If you thought things were weird already, it’s about to get a whole lot weirder because we’re in the market for an assassin. Unless you’ve got connections that I don’t have, it’s seemingly impossible to hire an actual angel, so we’ll have to settle for a human stand-in. Conveniently, there’s an entire category of serial killers known as Angels of Death, who are almost always nurses or doctors in their day-to-day lives.

Assuming you can find a serial killer that hasn’t been caught and persuade them to kill someone on your behalf, the average RN salary in New York is $74,000, or about $35.58 an hour. How long does it take an Angel of Death to kill someone? I really have no idea, so I’m going to assume it takes about two weeks and then move on. My research for this question probably got me put on a watch list of some sort. Dear FBI: I have no actual interest in killing anyone.

Total cost: $2,766.40 and your place in the world to come

Then came the Holy One, blessed be God, and destroyed the Angel of Death…

This is where the wheels really fall off the wagon, because angels are immortal and can only be destroyed by God, who isn’t available for hire as far as I know. Googling “How much does it cost to hire God?” won’t get you very far.
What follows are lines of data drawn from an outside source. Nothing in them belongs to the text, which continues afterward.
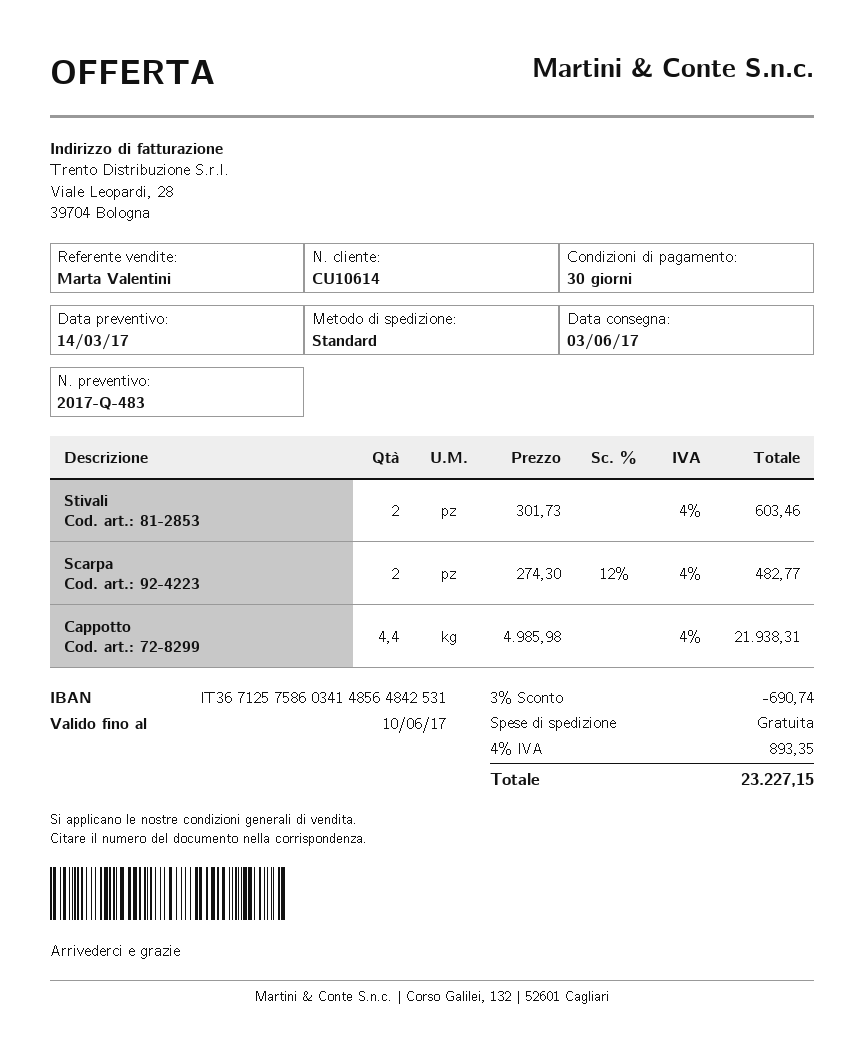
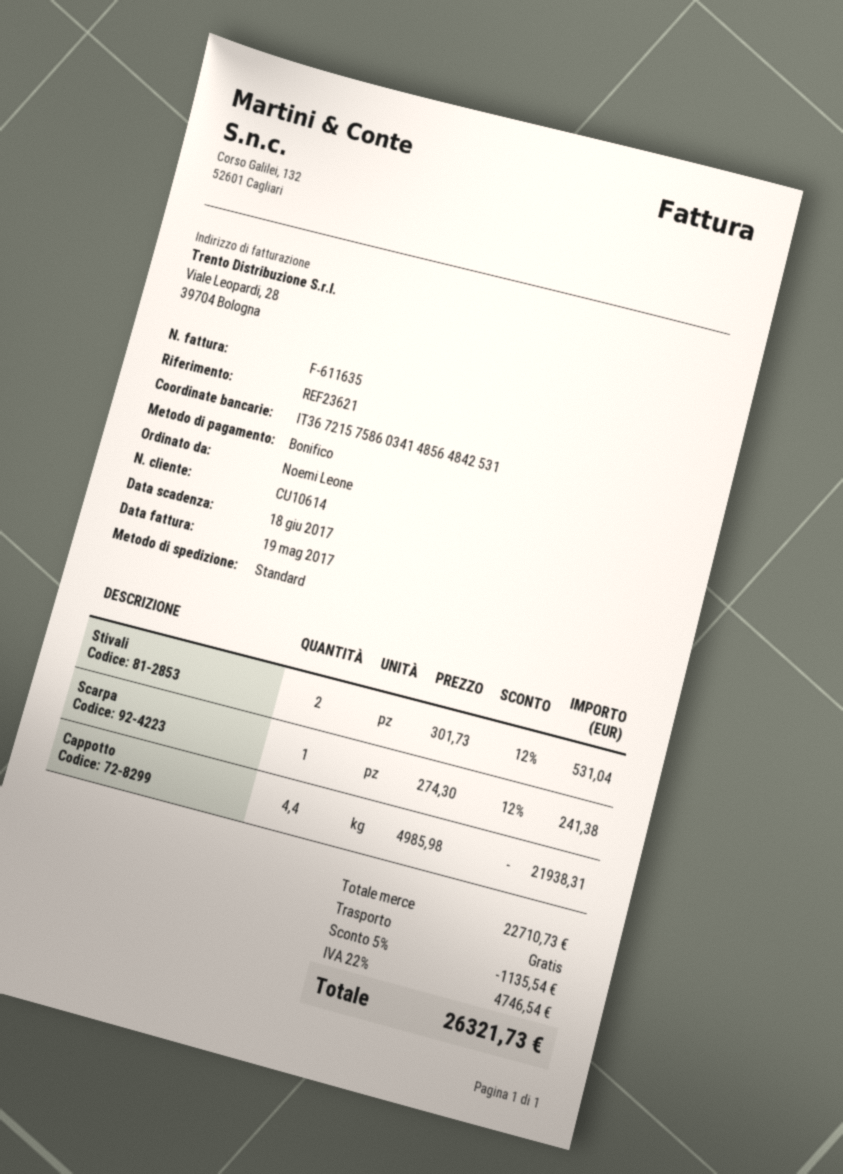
bank account: IT3671257586034148564842531 -> IT3672157586034148564842531
Stivali: 2 x 301.73 = 603.46 -> 2 x 301.73 - 12% = 531.04
Scarpa: 2 x 274.30 - 12% = 482.77 -> 1 x 274.30 - 12% = 241.38
discount: 3% = 690.74 -> 5% = 1135.54
tax: 4% = 893.35 -> 22% = 4746.54
total: 23227.15 -> 26321.73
I tried to back into this question from a number of different angles (for example: human beings are created in the image of God; how much is a human life worth?) but accuracy wins out in the end. There’s no real way to calculate the price of God. If God exists, God isn’t earning a paycheck that I can see.

Total cost: Priceless

All in all, you’re going to need to shell out $23,580.93, the respect of your family and friends, and your place in the world to come to purchase everything mentioned in Chad Gadya. Two zuzim, on the other hand, are currently worth $3.86 (3.51 grams of silver per zuz, $.55 per gram of silver). In isolation, this information means nothing – we’ll have to check back next year to figure out how things are changing over time. Perhaps in the coming year someone will figure out how to purchase God.